TASK INSTRUCTIONS:
Which lines of the data below contain "lgrow"? Please show them all.

INPUT DATA Block Start

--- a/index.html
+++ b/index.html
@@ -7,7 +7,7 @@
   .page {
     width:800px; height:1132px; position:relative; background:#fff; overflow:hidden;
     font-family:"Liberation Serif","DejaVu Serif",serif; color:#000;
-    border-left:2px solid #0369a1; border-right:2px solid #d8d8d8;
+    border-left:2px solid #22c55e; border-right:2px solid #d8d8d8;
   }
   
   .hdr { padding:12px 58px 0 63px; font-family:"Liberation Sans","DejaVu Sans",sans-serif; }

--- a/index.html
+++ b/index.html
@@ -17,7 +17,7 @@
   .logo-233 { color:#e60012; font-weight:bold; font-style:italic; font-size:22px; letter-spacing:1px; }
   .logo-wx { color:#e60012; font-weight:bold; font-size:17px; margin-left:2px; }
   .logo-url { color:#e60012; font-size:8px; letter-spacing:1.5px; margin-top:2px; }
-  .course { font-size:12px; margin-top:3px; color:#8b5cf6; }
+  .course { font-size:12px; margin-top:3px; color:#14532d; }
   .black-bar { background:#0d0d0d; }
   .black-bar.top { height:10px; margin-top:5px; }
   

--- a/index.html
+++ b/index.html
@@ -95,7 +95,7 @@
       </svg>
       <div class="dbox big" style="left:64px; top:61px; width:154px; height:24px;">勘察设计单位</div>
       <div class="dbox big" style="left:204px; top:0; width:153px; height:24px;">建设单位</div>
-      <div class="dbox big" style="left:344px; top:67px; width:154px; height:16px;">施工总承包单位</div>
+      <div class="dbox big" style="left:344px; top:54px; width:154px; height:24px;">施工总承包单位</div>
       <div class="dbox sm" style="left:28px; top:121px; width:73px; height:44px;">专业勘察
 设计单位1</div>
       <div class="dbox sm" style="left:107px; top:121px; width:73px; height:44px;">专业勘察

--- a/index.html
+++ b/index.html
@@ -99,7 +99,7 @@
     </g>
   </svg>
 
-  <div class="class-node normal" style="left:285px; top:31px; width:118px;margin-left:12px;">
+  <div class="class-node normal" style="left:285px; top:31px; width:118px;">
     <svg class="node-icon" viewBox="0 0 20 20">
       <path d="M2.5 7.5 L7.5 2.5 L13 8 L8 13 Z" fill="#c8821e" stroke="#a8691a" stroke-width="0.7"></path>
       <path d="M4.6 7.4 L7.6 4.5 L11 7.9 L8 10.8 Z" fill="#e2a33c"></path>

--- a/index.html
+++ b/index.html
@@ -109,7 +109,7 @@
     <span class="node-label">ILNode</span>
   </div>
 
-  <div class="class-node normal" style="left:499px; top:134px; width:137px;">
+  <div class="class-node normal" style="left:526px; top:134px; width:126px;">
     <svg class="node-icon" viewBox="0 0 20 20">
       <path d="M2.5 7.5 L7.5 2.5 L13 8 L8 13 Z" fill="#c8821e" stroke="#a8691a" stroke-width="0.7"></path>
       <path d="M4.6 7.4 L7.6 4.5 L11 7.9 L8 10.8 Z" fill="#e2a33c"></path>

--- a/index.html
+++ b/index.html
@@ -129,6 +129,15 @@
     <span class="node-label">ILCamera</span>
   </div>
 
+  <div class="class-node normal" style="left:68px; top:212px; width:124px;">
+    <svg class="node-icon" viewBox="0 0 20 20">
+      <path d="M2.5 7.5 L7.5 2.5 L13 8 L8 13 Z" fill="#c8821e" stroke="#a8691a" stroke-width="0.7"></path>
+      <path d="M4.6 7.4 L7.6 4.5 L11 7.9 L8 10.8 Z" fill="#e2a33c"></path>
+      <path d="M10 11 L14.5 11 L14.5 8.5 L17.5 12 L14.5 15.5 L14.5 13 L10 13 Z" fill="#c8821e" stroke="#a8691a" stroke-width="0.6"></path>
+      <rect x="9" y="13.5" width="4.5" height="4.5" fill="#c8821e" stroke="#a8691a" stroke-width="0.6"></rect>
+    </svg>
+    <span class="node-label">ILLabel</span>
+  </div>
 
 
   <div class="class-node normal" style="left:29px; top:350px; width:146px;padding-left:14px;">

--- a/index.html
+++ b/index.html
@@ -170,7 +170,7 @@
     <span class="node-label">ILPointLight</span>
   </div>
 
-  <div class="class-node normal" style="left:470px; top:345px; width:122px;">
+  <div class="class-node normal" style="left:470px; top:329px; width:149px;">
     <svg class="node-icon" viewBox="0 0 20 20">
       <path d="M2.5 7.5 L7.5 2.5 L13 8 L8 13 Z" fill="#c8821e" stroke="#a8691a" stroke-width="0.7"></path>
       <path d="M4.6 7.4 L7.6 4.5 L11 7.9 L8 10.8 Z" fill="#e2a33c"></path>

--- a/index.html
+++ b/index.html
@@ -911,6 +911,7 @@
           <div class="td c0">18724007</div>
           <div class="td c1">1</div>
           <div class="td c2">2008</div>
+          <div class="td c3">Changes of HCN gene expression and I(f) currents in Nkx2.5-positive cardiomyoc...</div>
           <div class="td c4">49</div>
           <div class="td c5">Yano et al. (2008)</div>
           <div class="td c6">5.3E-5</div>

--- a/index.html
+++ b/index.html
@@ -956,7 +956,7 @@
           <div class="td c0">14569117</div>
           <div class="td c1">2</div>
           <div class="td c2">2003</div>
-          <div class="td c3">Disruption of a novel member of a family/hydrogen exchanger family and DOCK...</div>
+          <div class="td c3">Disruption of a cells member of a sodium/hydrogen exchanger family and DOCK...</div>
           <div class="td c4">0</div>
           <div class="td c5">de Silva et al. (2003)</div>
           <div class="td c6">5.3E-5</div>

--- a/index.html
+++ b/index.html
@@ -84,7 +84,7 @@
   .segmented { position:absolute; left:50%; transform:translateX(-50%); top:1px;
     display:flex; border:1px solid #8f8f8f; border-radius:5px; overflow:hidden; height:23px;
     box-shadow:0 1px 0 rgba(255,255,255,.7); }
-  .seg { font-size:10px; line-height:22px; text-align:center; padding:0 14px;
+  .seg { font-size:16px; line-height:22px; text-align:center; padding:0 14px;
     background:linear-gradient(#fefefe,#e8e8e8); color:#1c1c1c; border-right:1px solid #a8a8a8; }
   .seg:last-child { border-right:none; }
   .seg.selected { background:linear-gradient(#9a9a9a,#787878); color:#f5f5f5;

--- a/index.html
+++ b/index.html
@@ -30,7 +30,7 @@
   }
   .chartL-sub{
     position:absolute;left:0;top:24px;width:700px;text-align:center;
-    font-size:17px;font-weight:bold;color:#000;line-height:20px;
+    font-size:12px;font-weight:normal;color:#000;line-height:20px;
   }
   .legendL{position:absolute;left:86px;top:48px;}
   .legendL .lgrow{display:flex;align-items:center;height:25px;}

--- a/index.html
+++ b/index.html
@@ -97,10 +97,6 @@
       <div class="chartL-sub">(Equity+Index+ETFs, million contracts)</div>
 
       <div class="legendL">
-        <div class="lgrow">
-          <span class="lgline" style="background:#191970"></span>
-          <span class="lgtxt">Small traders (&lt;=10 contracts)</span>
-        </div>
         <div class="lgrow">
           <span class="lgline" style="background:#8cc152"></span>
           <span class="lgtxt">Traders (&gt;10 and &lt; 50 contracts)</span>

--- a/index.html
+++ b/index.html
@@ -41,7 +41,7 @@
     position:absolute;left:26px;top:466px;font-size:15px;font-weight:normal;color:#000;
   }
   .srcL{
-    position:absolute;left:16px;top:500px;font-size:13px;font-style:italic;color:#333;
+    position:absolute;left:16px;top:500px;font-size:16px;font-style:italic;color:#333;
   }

INPUT DATA Block End

RESPONSE:
   .legendL .lgrow{display:flex;align-items:center;height:25px;}
-        <div class="lgrow">
         <div class="lgrow">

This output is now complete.